EPTV Ribeirão (ZYB 860)
- Ribeirão Preto, São Paulo; Brazil;
- Channels: Digital: 25 (UHF); Virtual: 7;

Programming
- Affiliations: TV Globo

Ownership
- Owner: Grupo EP; (Empresa Paulista de Televisão S/A);

History
- First air date: November 12, 1980
- Former names: TV Ribeirão (1980-1989)
- Former channel numbers: Analog:; 7 (VHF, 1980-2018); Digital:; 42 (UHF, 2009-2018);

Technical information
- Licensing authority: ANATEL
- ERP: 9 kW
- Transmitter coordinates: 21°09′10.8″S 47°49′48.8″W﻿ / ﻿21.153000°S 47.830222°W

Links
- Public license information: Profile
- Website: redeglobo.globo.com/sp/eptv

= EPTV Ribeirão =

EPTV Ribeirão (channel 7) is a television station in Ribeirão Preto, São Paulo, Brazil, affiliated with TV Globo, member of EPTV and owned by Grupo EP. EPTV Ribeirão's studios are located on Javari Street, in the Ipiranga district, and its transmitter is located in the Alto do Ipiranga district.
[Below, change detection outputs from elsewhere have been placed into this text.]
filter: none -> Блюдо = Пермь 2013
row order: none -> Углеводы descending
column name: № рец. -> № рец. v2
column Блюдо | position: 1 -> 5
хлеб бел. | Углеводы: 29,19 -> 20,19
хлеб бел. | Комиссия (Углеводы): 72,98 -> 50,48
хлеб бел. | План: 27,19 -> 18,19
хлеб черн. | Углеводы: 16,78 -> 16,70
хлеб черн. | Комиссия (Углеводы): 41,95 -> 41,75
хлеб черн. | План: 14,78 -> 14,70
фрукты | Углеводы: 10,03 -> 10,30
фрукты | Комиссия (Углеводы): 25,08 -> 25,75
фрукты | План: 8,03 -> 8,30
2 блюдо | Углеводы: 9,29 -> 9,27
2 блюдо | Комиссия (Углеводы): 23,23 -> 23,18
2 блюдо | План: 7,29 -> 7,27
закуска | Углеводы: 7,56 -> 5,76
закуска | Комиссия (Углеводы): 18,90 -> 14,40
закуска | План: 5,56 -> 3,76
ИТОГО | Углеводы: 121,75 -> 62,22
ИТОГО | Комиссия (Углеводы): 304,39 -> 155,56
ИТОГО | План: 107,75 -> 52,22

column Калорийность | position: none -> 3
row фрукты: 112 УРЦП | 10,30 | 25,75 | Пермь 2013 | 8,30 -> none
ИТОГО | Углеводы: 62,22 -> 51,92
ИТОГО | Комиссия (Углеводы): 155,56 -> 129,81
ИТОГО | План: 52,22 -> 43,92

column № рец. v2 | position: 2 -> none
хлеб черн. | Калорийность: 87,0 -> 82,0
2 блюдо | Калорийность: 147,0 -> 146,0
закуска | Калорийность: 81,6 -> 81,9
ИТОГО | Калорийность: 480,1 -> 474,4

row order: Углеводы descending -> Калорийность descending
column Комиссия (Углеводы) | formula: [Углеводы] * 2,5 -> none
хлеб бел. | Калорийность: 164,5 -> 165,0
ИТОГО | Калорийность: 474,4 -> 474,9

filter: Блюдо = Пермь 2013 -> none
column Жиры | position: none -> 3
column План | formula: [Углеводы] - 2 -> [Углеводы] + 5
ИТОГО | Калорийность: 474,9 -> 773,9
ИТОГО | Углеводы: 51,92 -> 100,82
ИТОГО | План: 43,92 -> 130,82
The station received its construction permit alongside the head station in Campinas in the mid-1970s and started broadcasting in 1980.

== Digital television ==

| Channel | Video | Aspect | Programming |
|---|---|---|---|
| 7.1 | 25 UHF | 1080i | Main EPTV Ribeirão programming / TV Globo |

EPTV Ribeirão started its transmissions in experimental character on January 27, 2009, over UHF channel 42. The official launching occurred only in October 1, during Jornal da EPTV, in the same date that EPTV celebrated 30 years of foundation.

=== Transition to digital signal ===
The station turned off its analog signal, over VHF channel 12, on January 17, 2018, as part of the federally mandated transition from analog to digital television. After switching off, EPTV Ribeirão changed its physical channel, from UHF 42 to 25.